Source records

::::

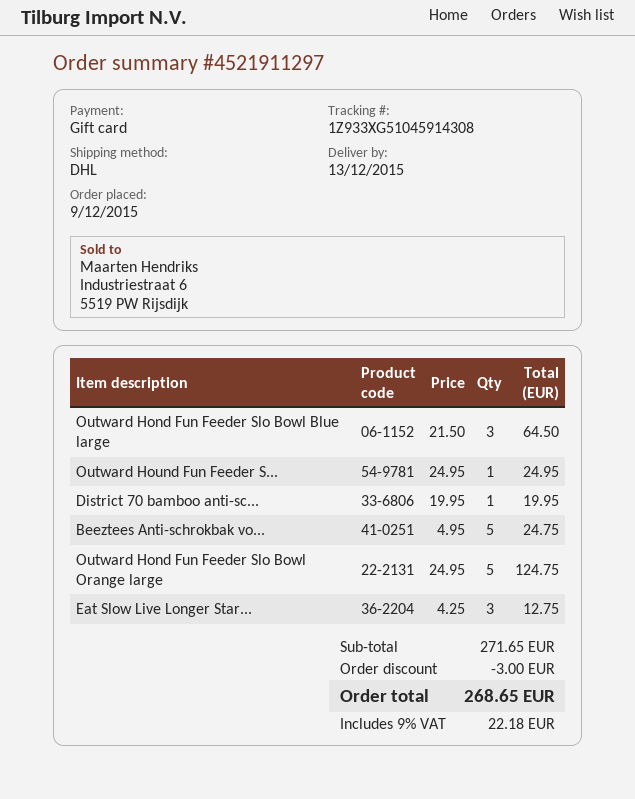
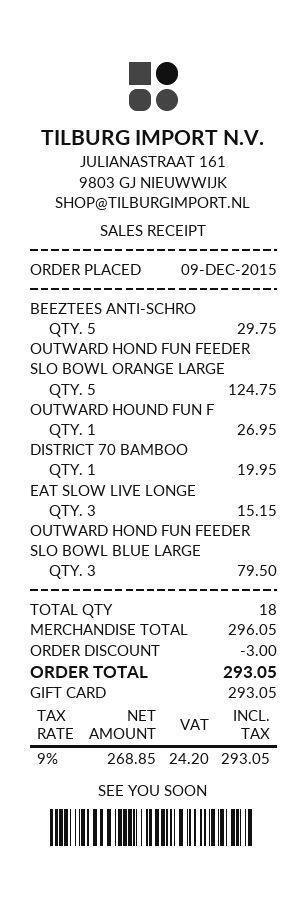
Outward Hond Fun Feeder Slo Bowl Blue large: 3 for 64.50 -> 3 for 79.50
Outward Hound Fun Feeder S...: 1 for 24.95 -> 1 for 26.95
Beeztees Anti-schrokbak vo...: 5 for 24.75 -> 5 for 29.75
Eat Slow Live Longer Star...: 3 for 12.75 -> 3 for 15.15
subtotal: 271.65 -> 296.05
tax: 9% = 22.18 -> 9% = 24.20
total: 268.65 -> 293.05

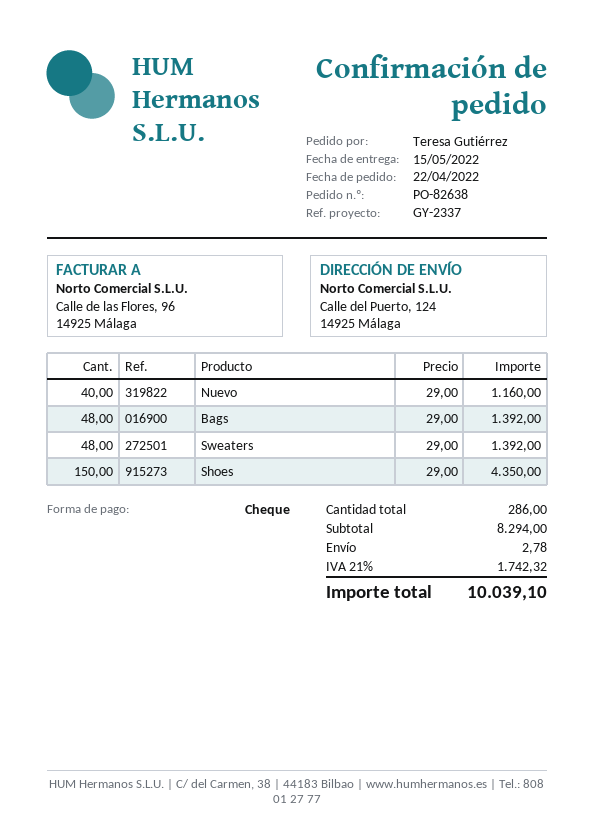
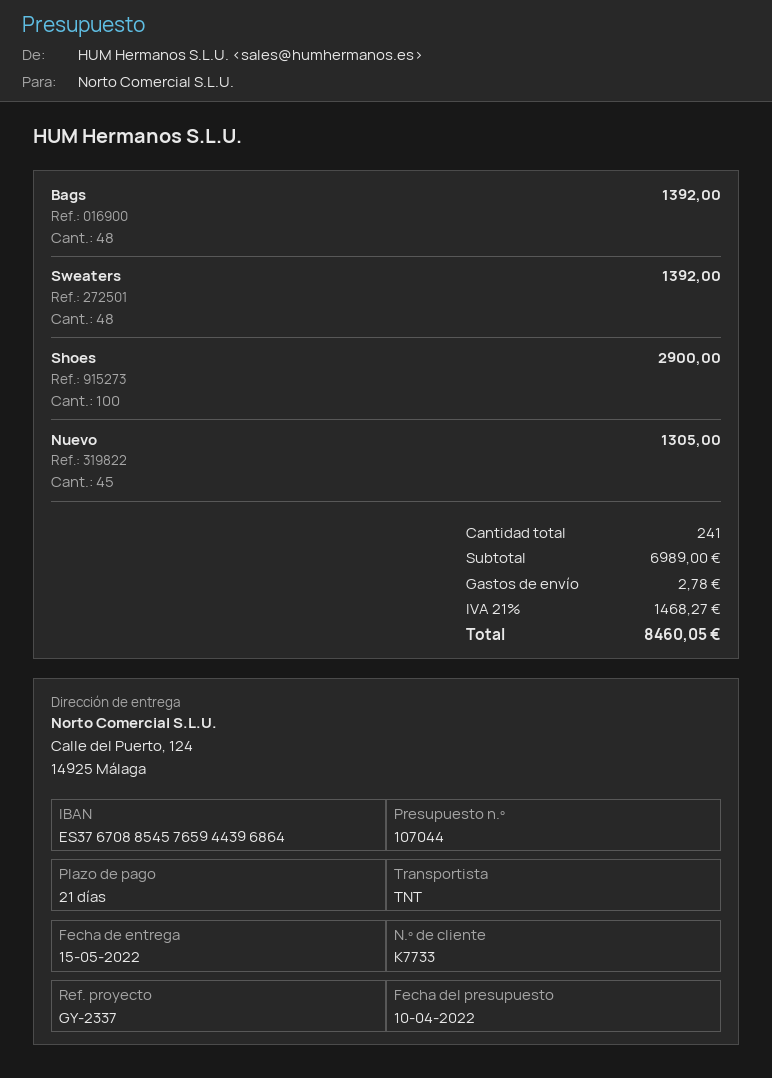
Nuevo: 40 for 1160.00 -> 45 for 1305.00
Shoes: 150 for 4350.00 -> 100 for 2900.00
total quantity: 286 -> 241
subtotal: 8294.00 -> 6989.00
tax: 21% = 1742.32 -> 21% = 1468.27
total: 10039.10 -> 8460.05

::::

§ **EXERCISE DESCRIPTION**
Go through the entries and copy each line holding the string "subtotal".

§ **SOLUTION**
subtotal: 271.65 -> 296.05
subtotal: 8294.00 -> 6989.00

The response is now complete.